The option to expose the web UI is `--webui`. By default, it will listen
on `[::1]` on a random port, but any IPv6 or IPv4 address can be
specified with e.g. `--webui=[::1]:8000` or `--webui=127.0.0.1:8000`.
The options `--fuzz` and `--time-report` both imply `--webui` if not
given. Currently, `--webui` is incompatible with `--watch`; specifying
both will cause `zig build` to exit with a fatal error.
When the web UI is enabled, the build runner spawns the web server as
soon as the configure phase completes. The frontend code consists of one
HTML file, one JavaScript file, two CSS files, and a few Zig source
files which are built into a WASM blob on-demand -- this is all very
similar to the old fuzzer UI. Also inherited from the fuzzer UI is that
the build system communicates with web clients over a WebSocket
connection.
When the build finishes, if `--webui` was passed (i.e. if the web server
is running), the build runner does not terminate; it continues running
to serve web requests, allowing interactive control of the build system.
In the web interface is an overall "status" indicating whether a build
is currently running, and also a list of all steps in this build. There
are visual indicators (colors and spinners) for in-progress, succeeded,
and failed steps. There is a "Rebuild" button which will cause the build
system to reset the state of every step (note that this does not affect
caching) and evaluate the step graph again.
If `--time-report` is passed to `zig build`, a new section of the
interface becomes visible, which associates every build step with a
"time report". For most steps, this is just a simple "time taken" value.
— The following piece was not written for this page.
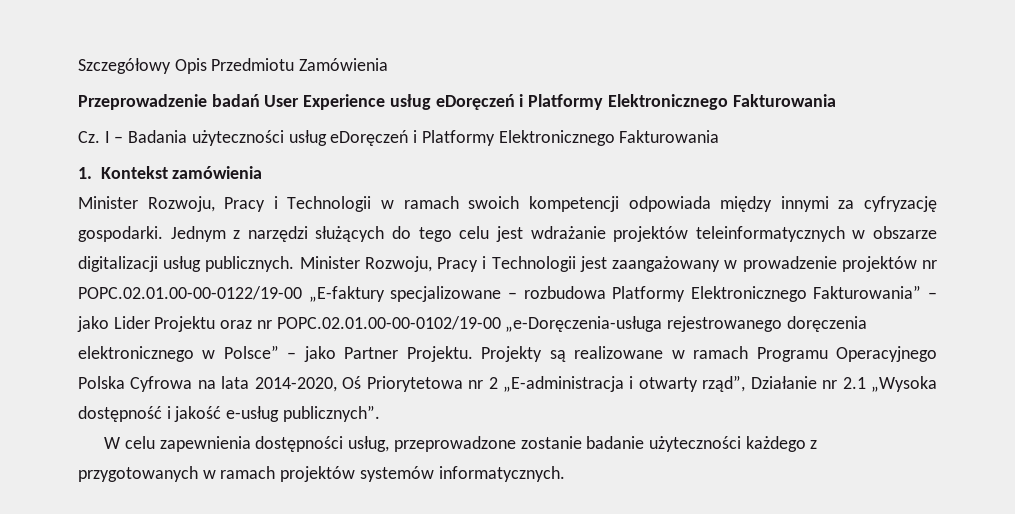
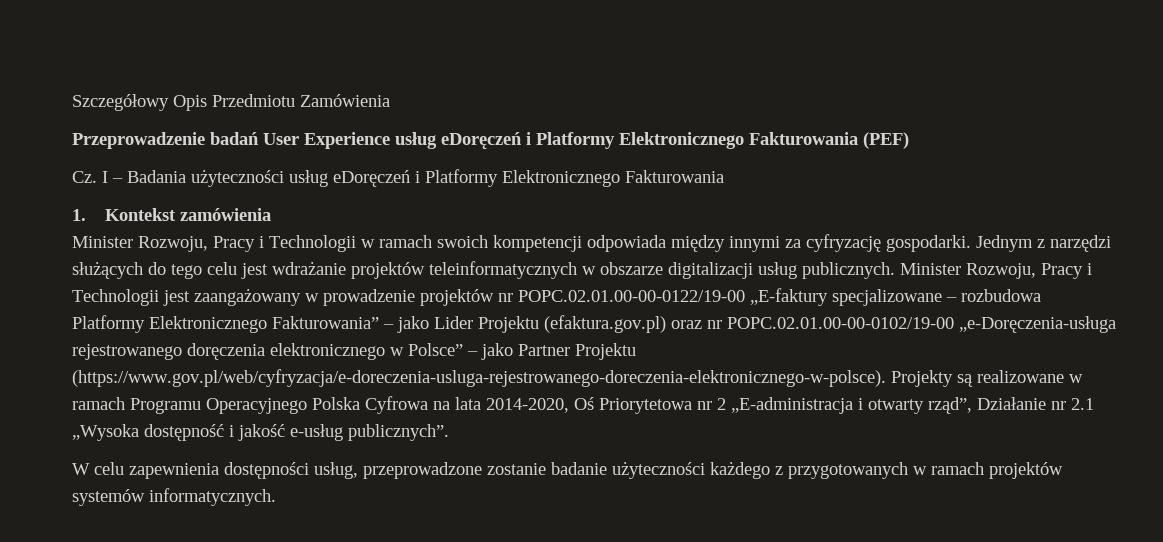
- Przeprowadzenie badań User Experience usług eDoręczeń i Platformy Elektronicznego Fakturowania
+ Przeprowadzenie badań User Experience usług eDoręczeń i Platformy Elektronicznego Fakturowania (PEF)
- Minister Rozwoju, Pracy i Technologii jest zaangażowany w prowadzenie projektów nr POPC.02.01.00-00-0122/19-00 „E-faktury specjalizowane – rozbudowa Platformy Elektronicznego Fakturowania” – jako Lider Projektu oraz nr POPC.02.01.00-00-0102/19-00 „e-Doręczenia-usługa rejestrowanego doręczenia elektronicznego w Polsce” – jako Partner Projektu. Projekty są realizowane w ramach Programu Operacyjnego Polska Cyfrowa na lata 2014-2020, Oś Priorytetowa nr 2 „E-administracja i otwarty rząd”, Działanie nr 2.1 „Wysoka dostępność i jakość e-usług publicznych”.
+ Minister Rozwoju, Pracy i Technologii jest zaangażowany w prowadzenie projektów nr POPC.02.01.00-00-0122/19-00 „E-faktury specjalizowane – rozbudowa Platformy Elektronicznego Fakturowania” – jako Lider Projektu (efaktura.gov.pl) oraz nr POPC.02.01.00-00-0102/19-00 „e-Doręczenia-usługa rejestrowanego doręczenia elektronicznego w Polsce” – jako Partner Projektu (https://www.gov.pl/web/cyfryzacja/e-doreczenia-usluga-rejestrowanego-doreczenia-elektronicznego-w-polsce). Projekty są realizowane w ramach Programu Operacyjnego Polska Cyfrowa na lata 2014-2020, Oś Priorytetowa nr 2 „E-administracja i otwarty rząd”, Działanie nr 2.1 „Wysoka dostępność i jakość e-usług publicznych”.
However, for `Compile` steps, the compiler communicates with the build
system to provide it with much more interesting information: time taken
for various pipeline phases, with a per-declaration and per-file
breakdown, sorted by slowest declarations/files first. This feature is
still in its early stages: the data can be a little tricky to
understand, and there is no way to, for instance, sort by different
properties, or filter to certain files. However, it has already given us
some interesting statistics, and can be useful for spotting, for
instance, particularly complex and slow compile-time logic.
Additionally, if a compilation uses LLVM, its time report includes the
"LLVM pass timing" information, which was previously accessible with the
(now removed) `-ftime-report` compiler flag.
To make time reports more useful, ZIR and compilation caches are ignored
by the Zig compiler when they are enabled -- in other words, `Compile`
steps *always* run, even if their result should be cached. This means
that the flag can be used to analyze a project's compile time without
having to repeatedly clear cache directory, for instance. However, when
using `-fincremental`, updates other than the first will only show you
the statistics for what changed on that particular update. Notably, this
gives us a fairly nice way to see exactly which declarations were
re-analyzed by an incremental update.
If `--fuzz` is passed to `zig build`, another section of the web
interface becomes visible, this time exposing the fuzzer. This is quite
similar to the fuzzer UI this commit replaces, with only a few cosmetic
tweaks. The interface is closer than before to supporting multiple fuzz
steps at a time (in line with the overall strategy for this build UI,
the goal will be for all of the fuzz steps to be accessible in the same
interface), but still doesn't actually support it. The fuzzer UI looks
quite different under the hood: as a result, various bugs are fixed,
although other bugs remain. For instance, viewing the source code of any
file other than the root of the main module is completely broken (as on
master) due to some bogus file-to-module assignment logic in the fuzzer
UI.
Implementation notes:
* The `lib/build-web/` directory holds the client side of the web UI.
* The general server logic is in `std.Build.WebServer`.
* Fuzzing-specific logic is in `std.Build.Fuzz`.
* `std.Build.abi` is the new home of `std.Build.Fuzz.abi`, since it now
relates to the build system web UI in general.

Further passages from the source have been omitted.